蓝队队员紧跟而上,掷出一球,滚动到红球附近的位置,只差一点点的距离。
胥珍的球记入一分。
“太棒啦胥珍姐!”
“加油!”
“一定能赢的!”
第二轮,蓝队记入一分,比分拉平。
比赛进入第三轮。
就在红队掷完球后,乐娜捂住胸口,努力做着深呼吸:“胥珍姐,不瞒你说,我有点紧张。”
“放心吧,乐娜,没问题的。”胥珍笃定地说。
“胥珍姐,”乐娜感动得热泪盈眶,“你对我真好。”
“你要相信,不会有比砸到大小姐的脚更可怕的事情。”
“胥珍姐,你真可怕!”
话音落下的刹那,蓝队已掷出第三球。
蓝队距离更近,记入一分!
蓝队领先!
“该你了乐娜,别害怕。”胥珍诚恳地说道。
“总觉得听完胥珍姐的安慰,好像更紧张了。”
“放心,就算你真的做了丢人的事情,也很快会因为莫名得罪大小姐被责怪而忘记的。”
“我就说,胥珍姐你才是最可怕的!你应该去写恐怖小说!”
第四轮比赛开始,红队乐娜出场。
她做了三次深呼吸,而后长舒一口气,铆足了劲头,掷出她手中的滚球!
只听“啪”的一声,滚球撞到之前掷出去的球,方向发生偏移,而那只被撞到的球就这么朝着草坪边缘滚去!
乐娜:哦豁。
胥珍:哦豁。
人群中突然传出阵阵惊呼。
“滚出草坪了!”
“啊……是陈小姐!”
“她今晚竟然没和大小姐在一起。”
“糟糕,谁去把滚球捡回来?”
不远处的草坪外,陈可之穿着棉质短袖t恤,颀长的身影融入黄昏之中,深沉的气质与浪漫的霞光形成鲜明的对比。

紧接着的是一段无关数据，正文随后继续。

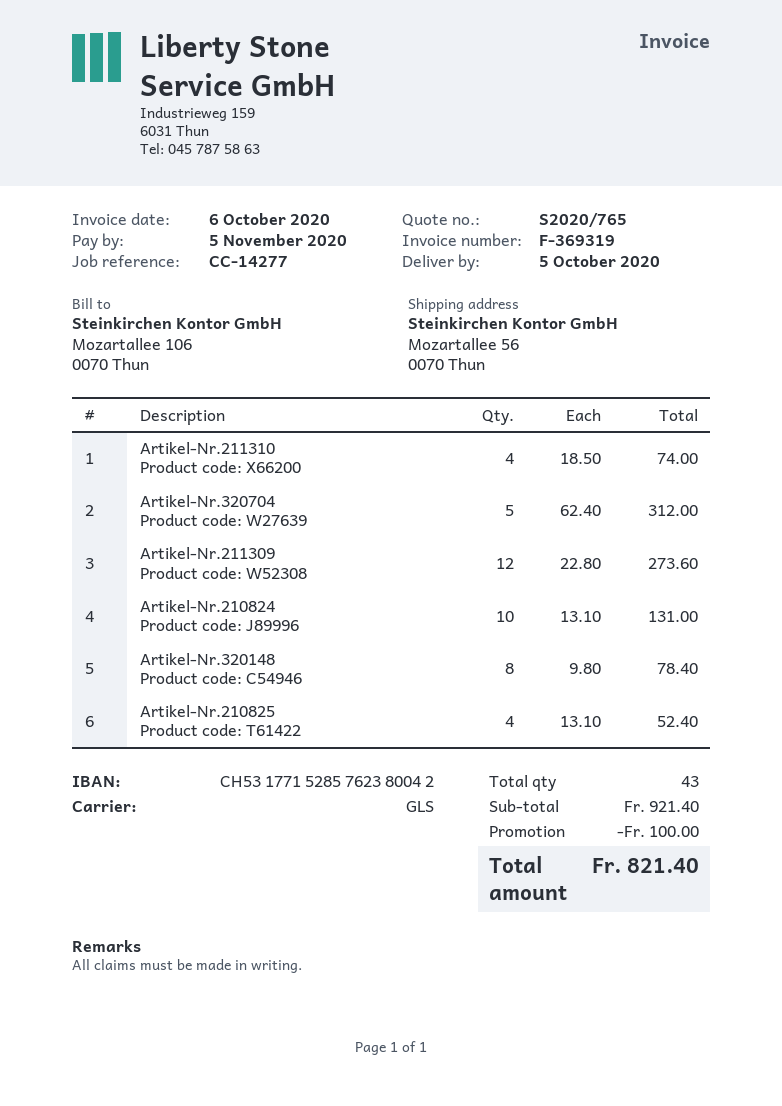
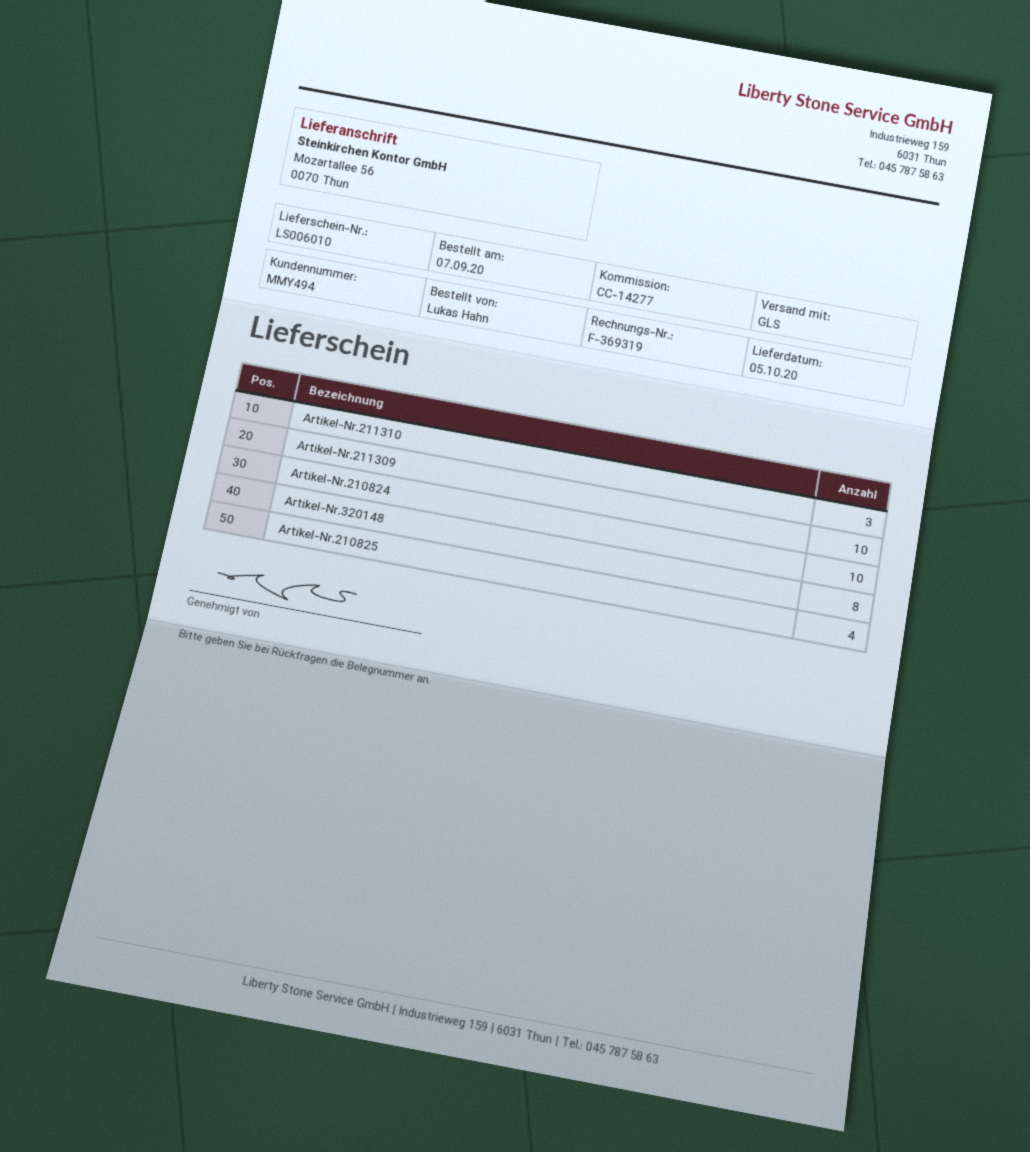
Artikel-Nr.211310: 4 -> 3
Artikel-Nr.320704: 5 -> none
Artikel-Nr.211309: 12 -> 10

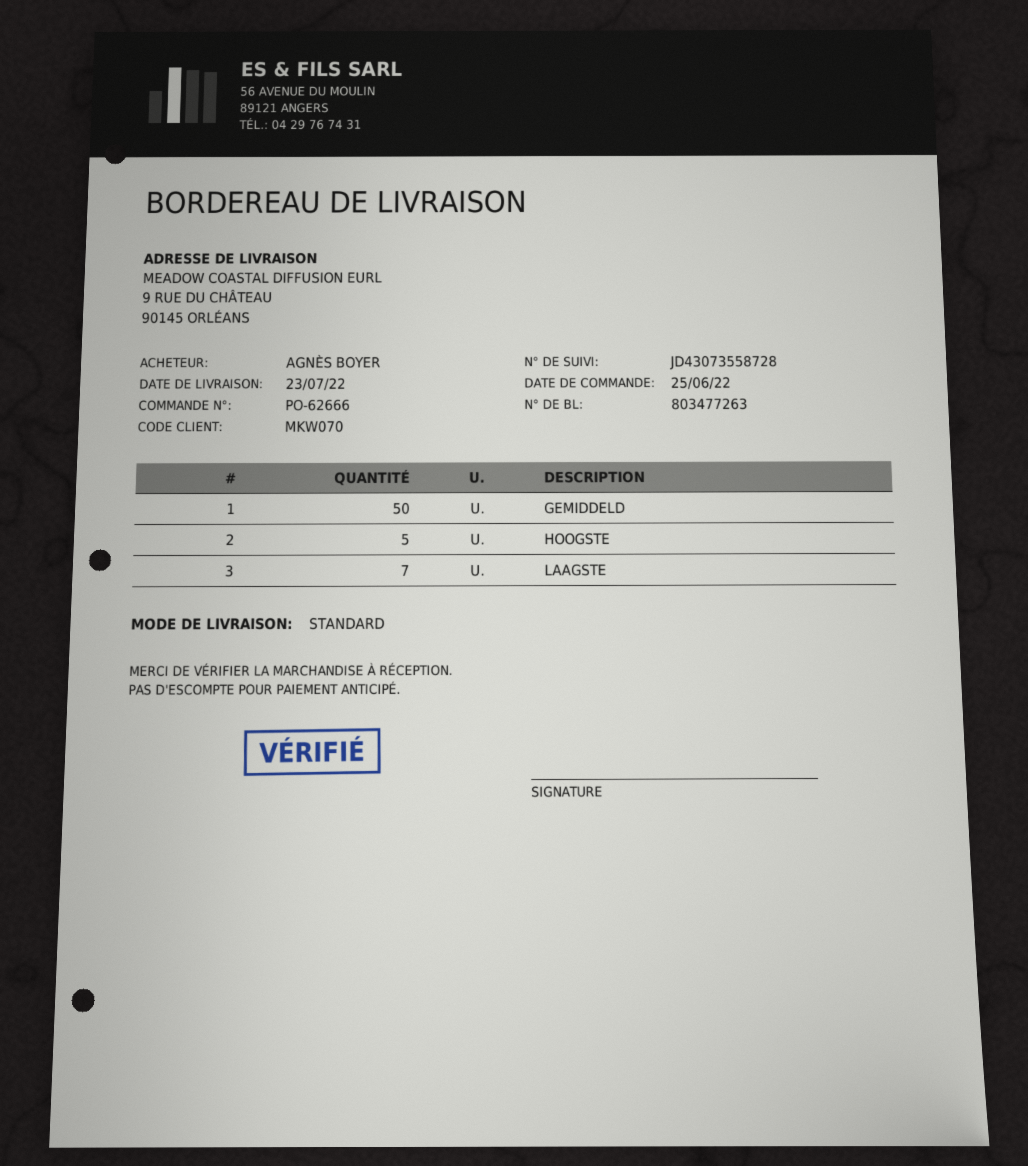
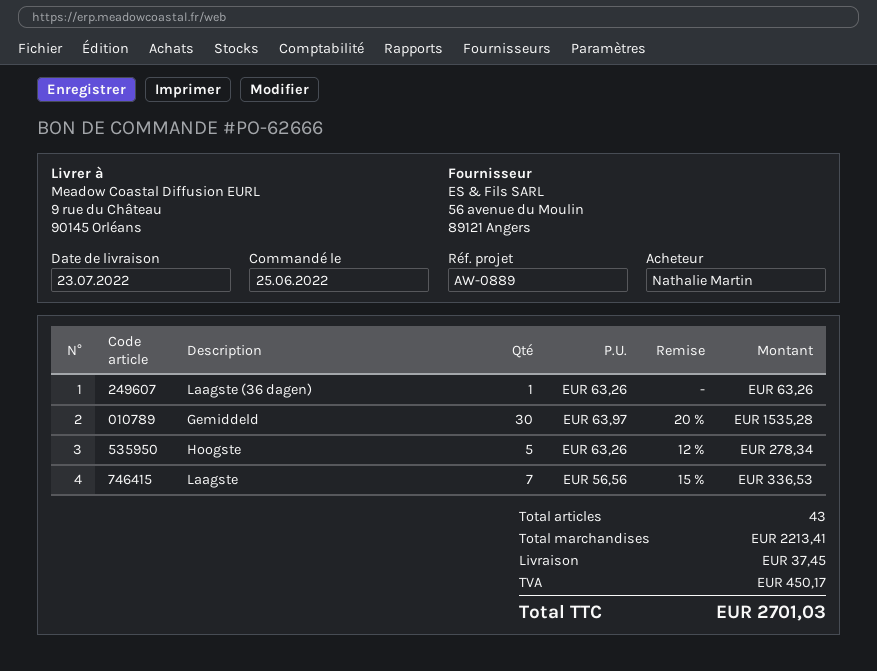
ordered by: AGNÈS BOYER -> Nathalie Martin
GEMIDDELD: 50 -> 30
Laagste (36 dagen): none -> 1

她驻足停步,弯下腰来,单手将面前的滚球捡起来,看向草坪上的这群充满活力的年轻女佣,身形在逐渐暗下来的天色中显得愈发形单影只,尖锐的孤独感是她身上最显著的特质,将她与其他人区分开来,仿佛明媚油画中一抹深重的阴影。
“加油,胥珍姐,”乐娜给胥珍打气,就像刚才胥珍为她打气一样,“你一定可以把滚球拿回来的!”